Why did the captain recall the jets? WE DON’T KNOW. HE DOESN’T SAY. Maybe he didn’t want to leave them in 1941, but the pilots probably would have said “cool!” to that idea. Maybe he didn’t want to strand them in the Pacific, but if Japanese planes were fuel-efficient enough to get to Pearl Harbor and back to their aircraft carriers, modern American jets could at least make it one way, couldn’t they? Or not?
Either way, Capt. Kirk, you got some splainin to do, because this is one of this biggest cop-out endings of all time. It’s a wonder it didn’t cause riots in the theaters. Even more miraculously, it did fairly well at the box office.
Nor does the film explain the portal. It appears to be the work of intelligent design, as its date of choice is hardly random and it actually chases the ship. But why would an intelligent entity send them back in time to accomplish jack nothing?

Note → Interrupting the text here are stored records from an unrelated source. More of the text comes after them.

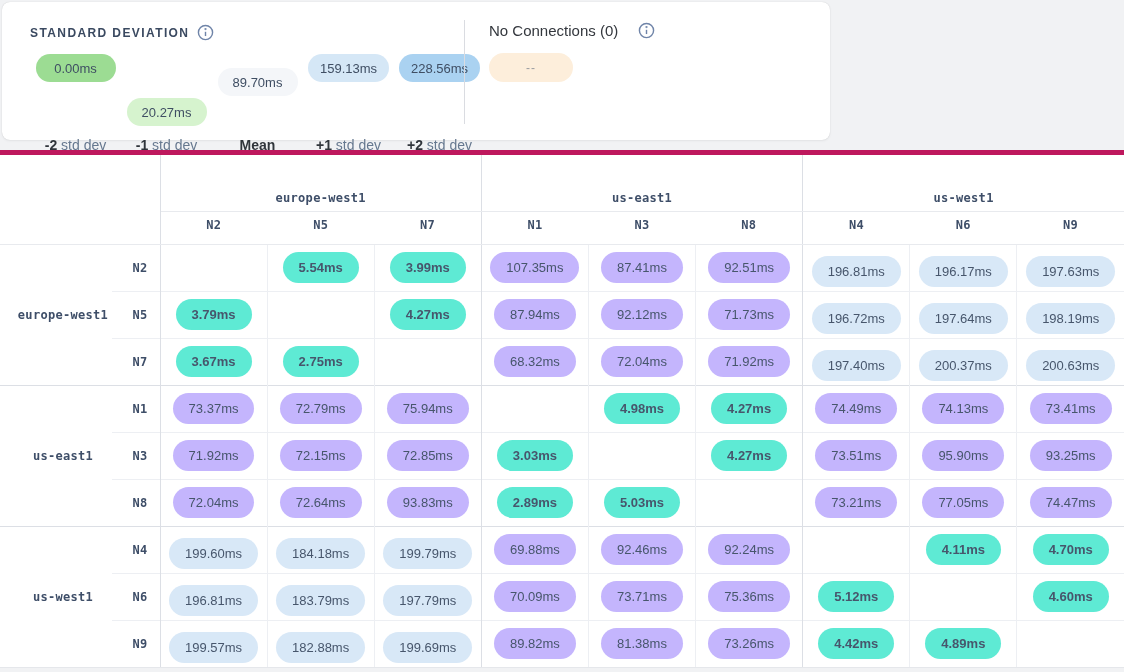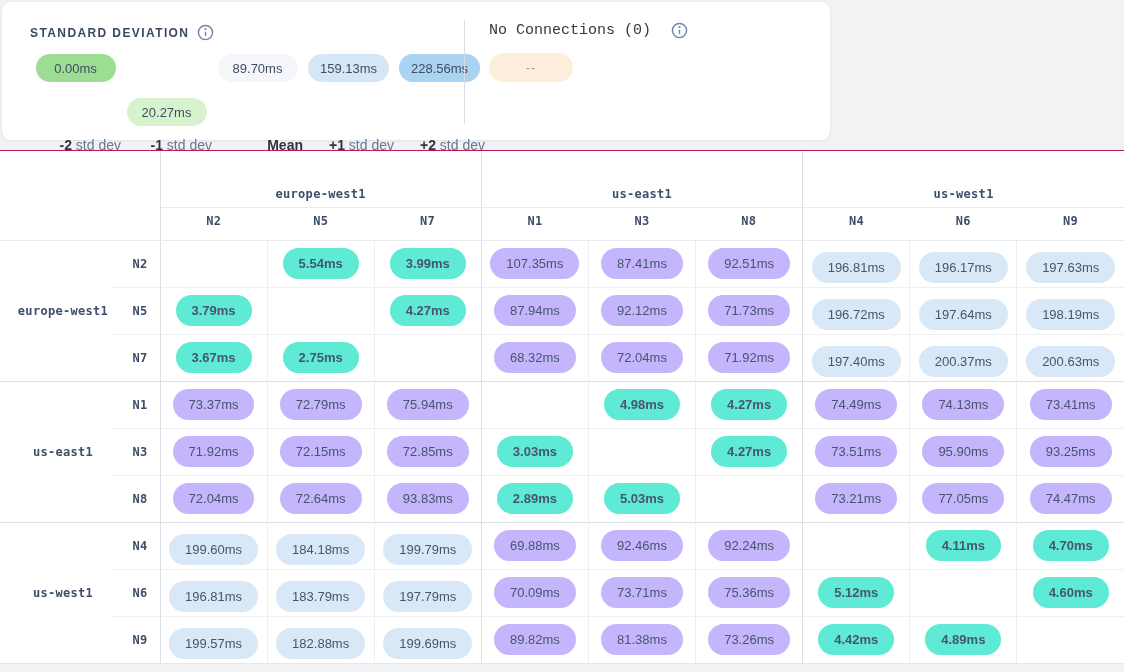--- a/index.html
+++ b/index.html
@@ -23,7 +23,7 @@
   .legend-label b { color:#30353b; font-weight:bold; }
   .card-divider { width:1px; background:#dadce1; margin:18px 0 16px 0; }
   .card-right { padding:20px 0 0 24px; }
-  .nc-title-row { display:flex; align-items:center; gap:20px;font-family:Liberation Mono, monospace; }
+  .nc-title-row { display:flex; align-items:center; gap:20px; }
   .nc-title { font-size:15px; color:#33373d; }
   .nc-pill { margin-top:14px; width:84px; height:29px; border-radius:15px;
              display:flex; align-items:center; justify-content:center;

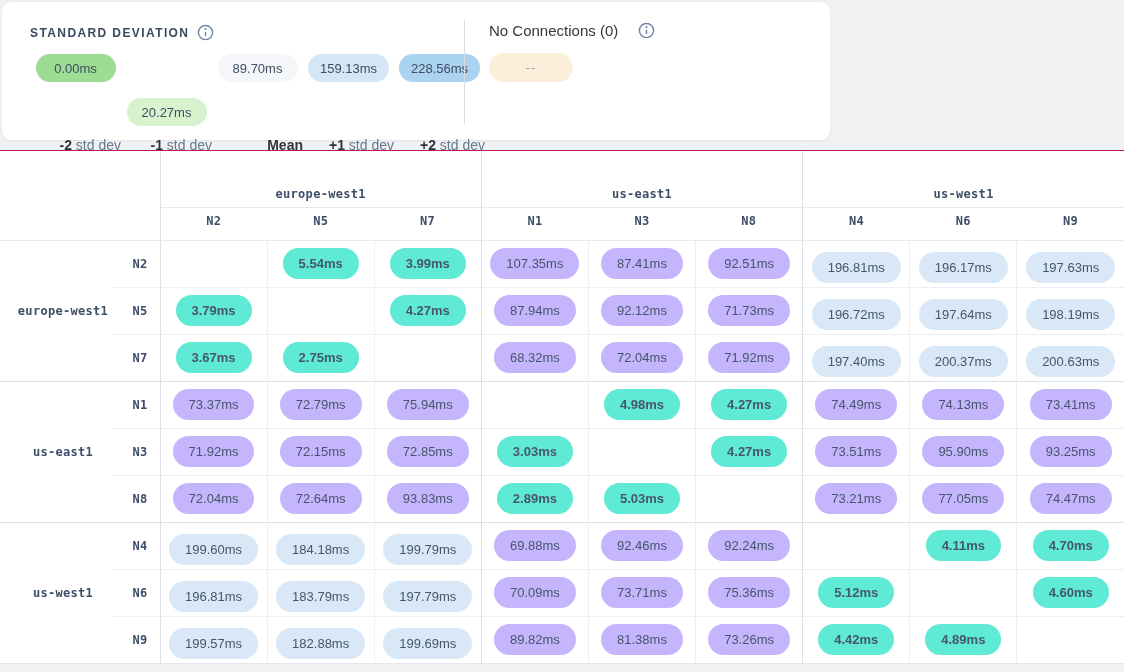--- a/index.html
+++ b/index.html
@@ -72,7 +72,7 @@
     <div class="legend-grid">
       <span class="legend-pill" style="background: rgb(156, 220, 147);">0.00ms</span>
       <span class="legend-pill" style="background: rgb(214, 243, 206); margin-top: 44px;">20.27ms</span>
-      <span class="legend-pill" style="background: rgb(244, 246, 249);">89.70ms</span>
+      <span class="legend-pill" style="background: rgb(244, 246, 249); margin-top: 14px;">89.70ms</span>
       <span class="legend-pill" style="background: rgb(213, 231, 246);">159.13ms</span>
       <span class="legend-pill" style="background: rgb(170, 210, 241);">228.56ms</span>
       <span class="legend-label"><b>-2</b> <span>std dev</span></span>

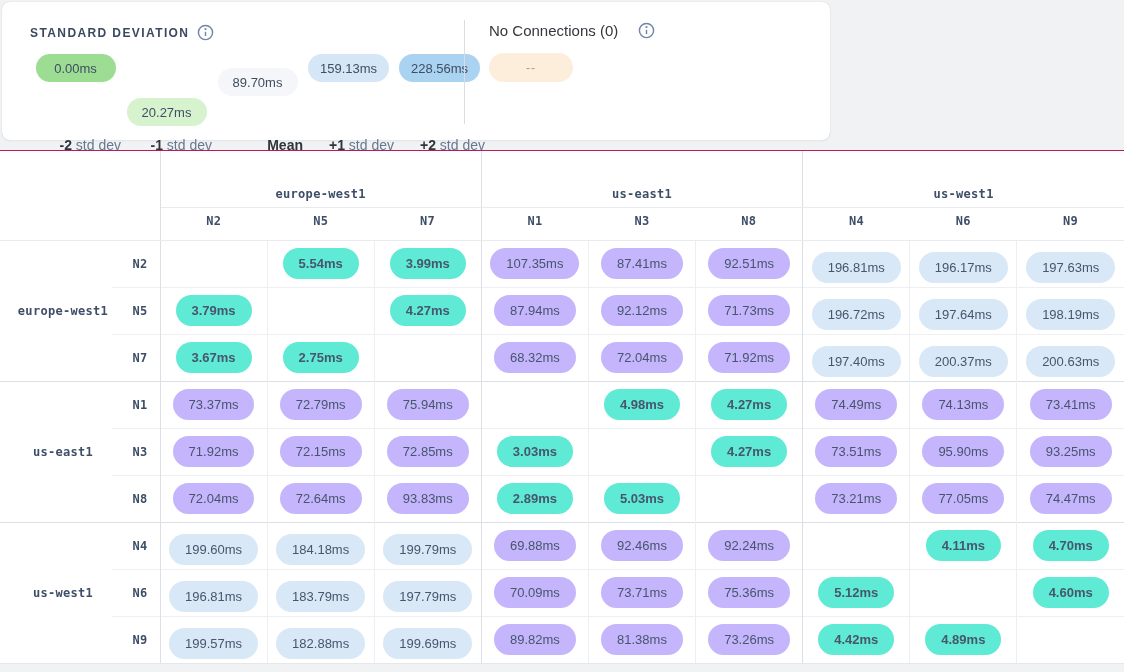--- a/index.html
+++ b/index.html
@@ -19,7 +19,7 @@
   .legend-pill { justify-self:center; min-width:80px; height:28px; border-radius:14px;
                  display:flex; align-items:center; justify-content:center;
                  font-size:13px; color:#3f4e63; padding:8px 12px; }
-  .legend-label { text-align:right; font-size:14px; color:#66788f; white-space:nowrap; }
+  .legend-label { text-align:center; font-size:14px; color:#66788f; white-space:nowrap; }
   .legend-label b { color:#30353b; font-weight:bold; }
   .card-divider { width:1px; background:#dadce1; margin:18px 0 16px 0; }
   .card-right { padding:20px 0 0 24px; }

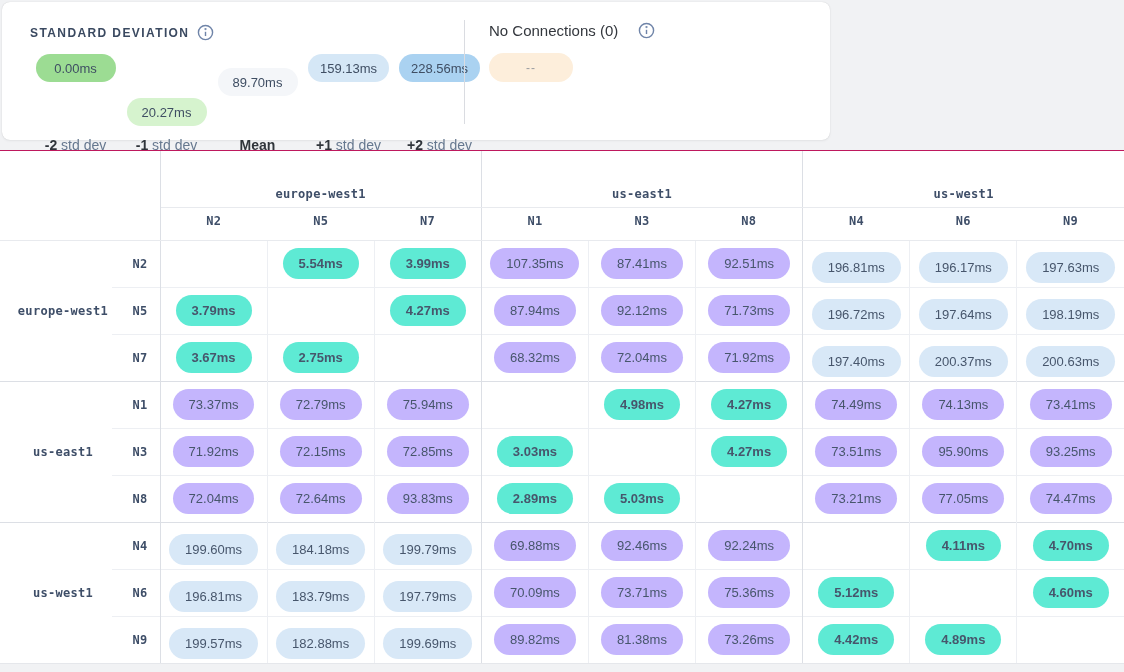--- a/index.html
+++ b/index.html
@@ -31,7 +31,7 @@
 
   
   .matrix-wrap { position:absolute; left:0; top:150px; width:1124px; background:#ffffff;
-                 border-top:1px solid #be185d; border-bottom:1px solid #e5e7eb; }
+                 border-top:5px solid #be185d; border-bottom:1px solid #e5e7eb; }
   table { border-collapse:collapse; table-layout:fixed; width:1124px; }
   col.c-region { width:112px; } col.c-node { width:48px; }
   th, td { padding:0; font-weight:normal; }

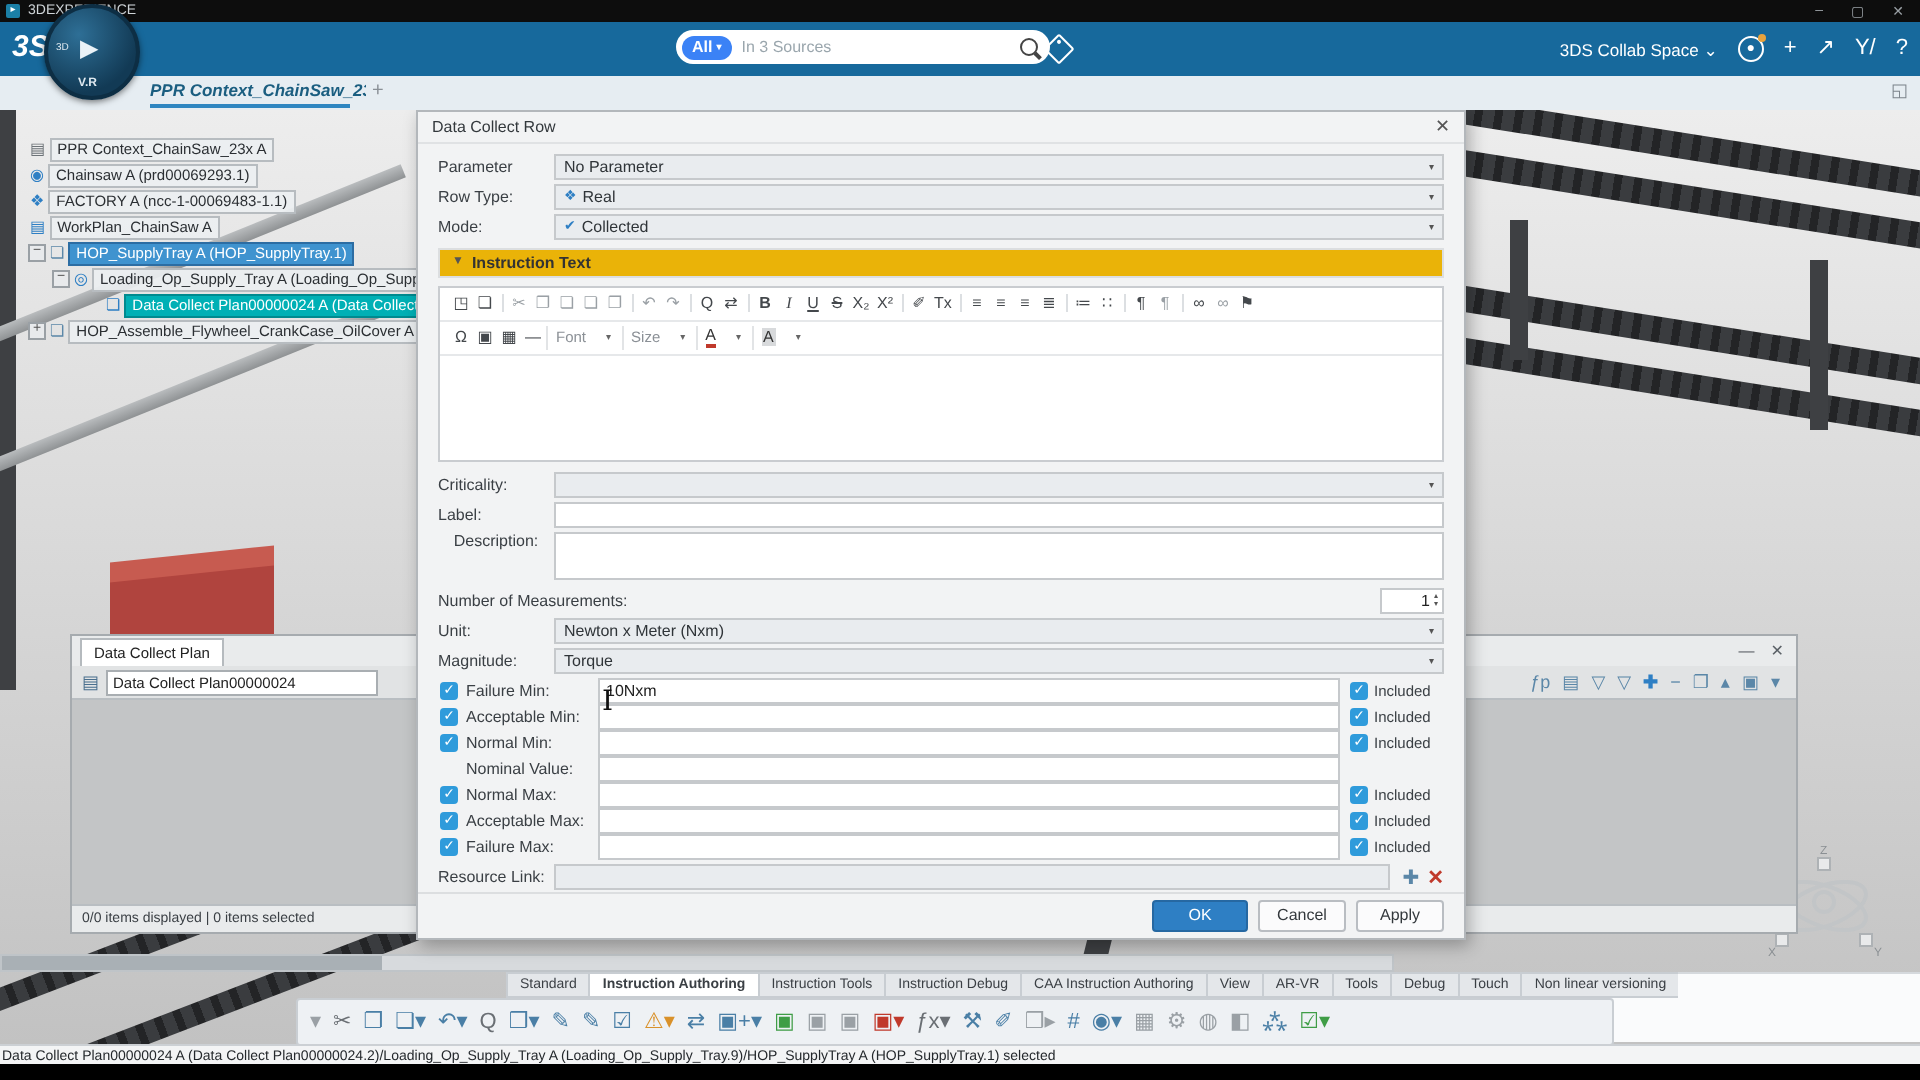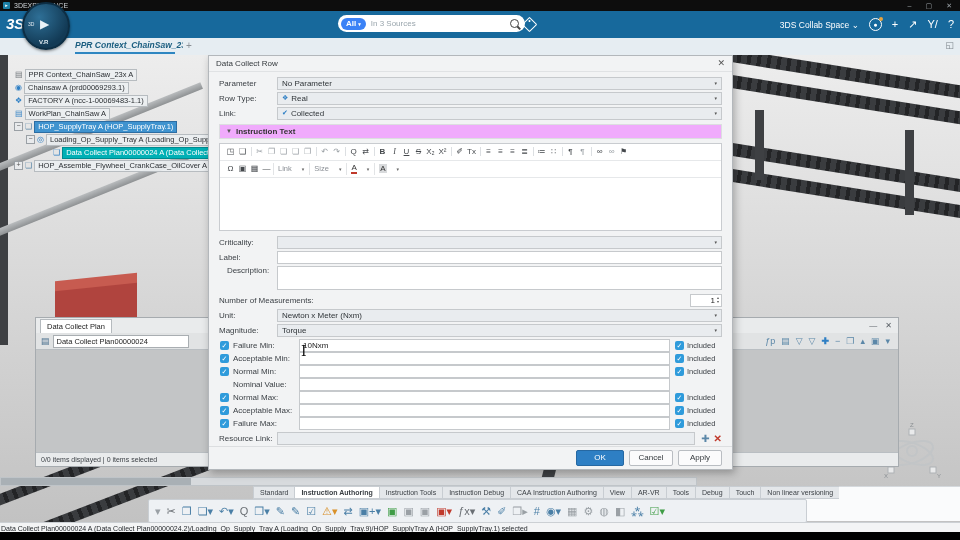--- a/index.html
+++ b/index.html
@@ -361,7 +361,7 @@
         </span>
       </div>
       <div class="frow">
-        <span class="flab">Link:</span>
+        <span class="flab">Mode:</span>
         <span class="fsel">
           <span class="fic">✔</span>
           <span>Collected</span>

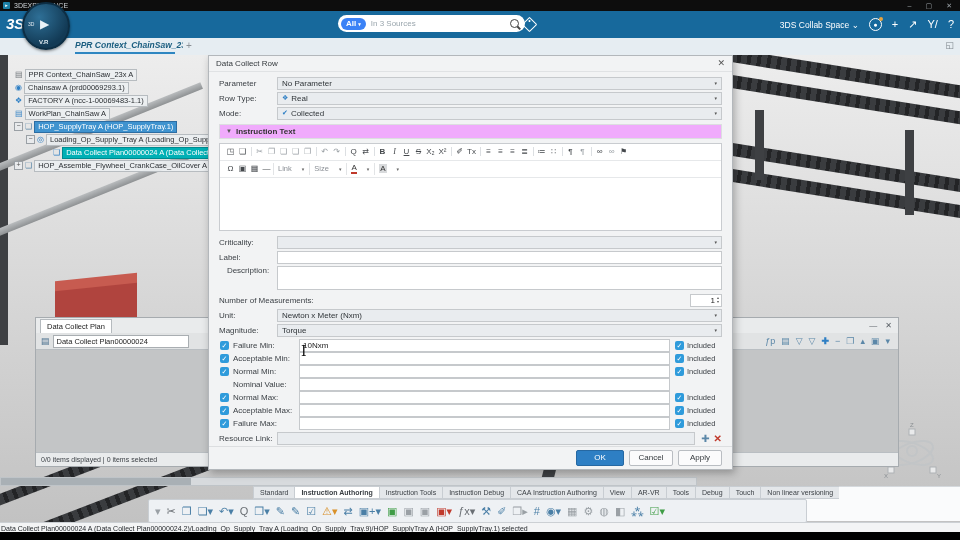--- a/index.html
+++ b/index.html
@@ -100,7 +100,7 @@
   .fsel .fic{margin-right:3px;color:#2e7fc4;font-size:7px;}
   .fsel .caret, .spin .caret{margin-left:auto;font-size:5px;color:#555;}
   .finput{flex:1;height:11px;background:#fff;border:1px solid #c6c9cc;display:flex;align-items:center;padding:0 4px;}
-  .sechdr{height:13px;background:#f0abfc;border:1px solid #dcdee0;display:flex;align-items:center;
+  .sechdr{height:13px;background:#eab308;border:1px solid #dcdee0;display:flex;align-items:center;
           gap:4px;padding:0 6px;font-weight:bold;color:#333;margin:2px 0 4px 0;}
   .sechdr .tri{font-size:6px;color:#555;}
   #editor{border:1px solid #c9ccd0;background:#fff;margin-bottom:5px;}

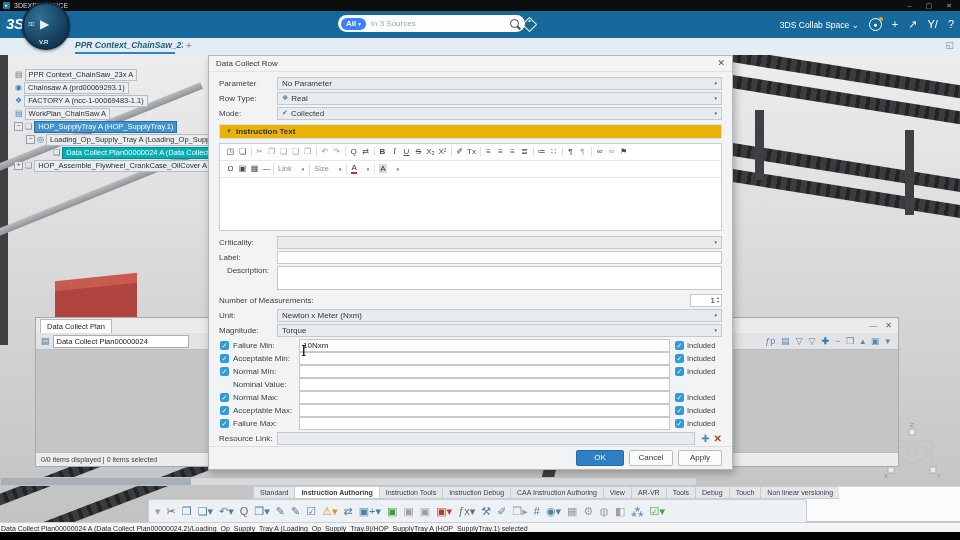--- a/index.html
+++ b/index.html
@@ -467,7 +467,7 @@
             <span class="edi">—</span>
 
           <span class="edsel">
-            <span>Link</span>
+            <span>Font</span>
             <span class="caret">▾</span>
           </span>
           <span class="edsel">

So Raise the Titanic is dull but ultimately satisfying while Final Countdown is fun but ultimately a pisser. Raise the Titanic ends with a similar bait-and-switch (the whole exercise turns out pointless) but at least it delivers the big moment as promised. And I like the ending, which Countdown might have been going for but never jelled, that says sometimes it’s best to let the past stay buried.